TSO's 2007 winter tour, mixing symphonic rock, heavy metal, R&B, Broadway and the literature of Charles Dickens and Victor Hugo, will hit more than 90 U.S. cities in 10 weeks this season, making this their largest tour to date.
The orchestra, formed in 1996, was the brainchild of producer, composer and lyricist Paul O'Neill.
TSO was a hard sell for O'Neill when he first approached Atlantic Records with his epic rock musical concept, but collaboration between longtime friends and former bandmates, Robert Kinkel, Jon Oliva and Al Pitrelli made TSO into the successful holiday event it is today, consistently rating in the Top 10 for audience numbers.
"When I started the band, I wanted to take the very best of all the forms of music I grew up on and merge them into a new style," O'Neill said in a press release.
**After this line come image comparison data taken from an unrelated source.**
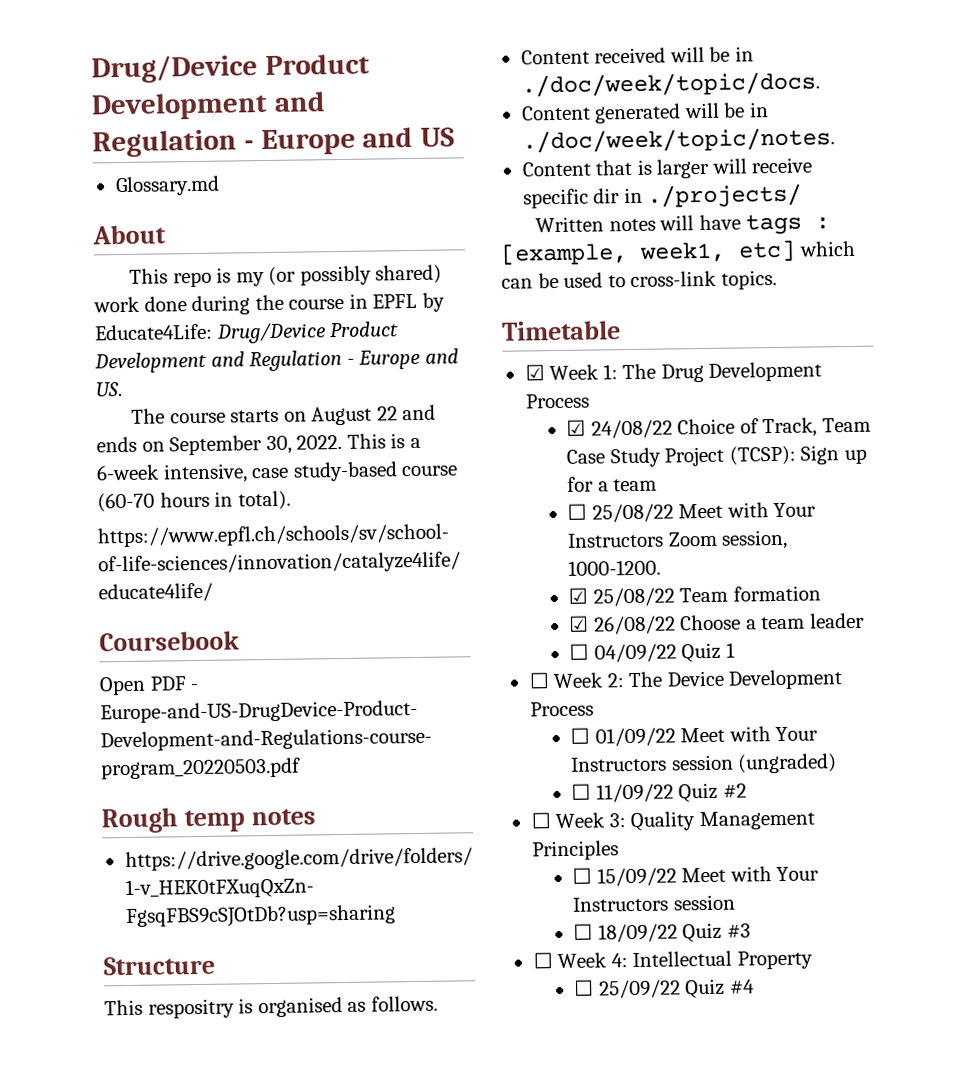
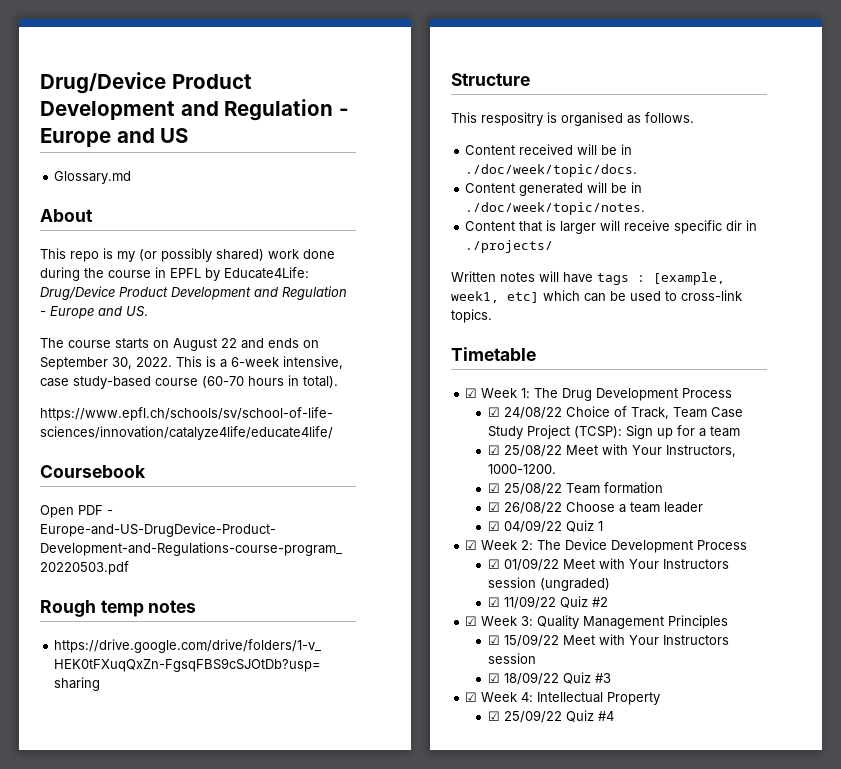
- ☐ 25/08/22 Meet with Your Instructors Zoom session, 1000-1200.
+ ☑ 25/08/22 Meet with Your Instructors, 1000-1200.
- ☐ 04/09/22 Quiz 1
+ ☑ 04/09/22 Quiz 1
- ☐ Week 2: The Device Development Process
+ ☑ Week 2: The Device Development Process
- ☐ 01/09/22 Meet with Your Instructors session (ungraded)
+ ☑ 01/09/22 Meet with Your Instructors session (ungraded)
- ☐ 11/09/22 Quiz #2
+ ☑ 11/09/22 Quiz #2
- ☐ Week 3: Quality Management Principles
+ ☑ Week 3: Quality Management Principles
- ☐ 15/09/22 Meet with Your Instructors session
+ ☑ 15/09/22 Meet with Your Instructors session
- ☐ 18/09/22 Quiz #3
+ ☑ 18/09/22 Quiz #3
- ☐ Week 4: Intellectual Property
+ ☑ Week 4: Intellectual Property
- ☐ 25/09/22 Quiz #4
+ ☑ 25/09/22 Quiz #4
The band's four CD releases, "Beethoven's Last Night," "Christmas Eve & Other Stories," "The Christmas Attic" and 2004's "The Lost Christmas Eve," sold more than five million units and more than 900,000 just last year. Music from the band has been featured in movies like "How the Grinch Stole Christmas."
"I really enjoyed it because it's all the Christmas classics, but it had a different spin with the rock edge that it's given," Robert Medrano, senior public relations major, said. "For every song, there's a narration of a story and it kind of fit. It really puts you in that Christmas mood."
Medrano saw TSO when they came to the Don Haskins Center two years ago.
"It embodies the whole Christmas spirit. That sounds clichéd, but it really does, the spirit of giving, the spirit of hope," he said.
The band's set includes songs inspired by holiday favorites, "O Come All Ye Faithful" and "The First Noel," as well as songs from greats like Mozart, including "Queen of the Night." The show also appropriates songs originally recorded by the creator's former band, Savatage, including "God Rest Ye Merry Gentlemen."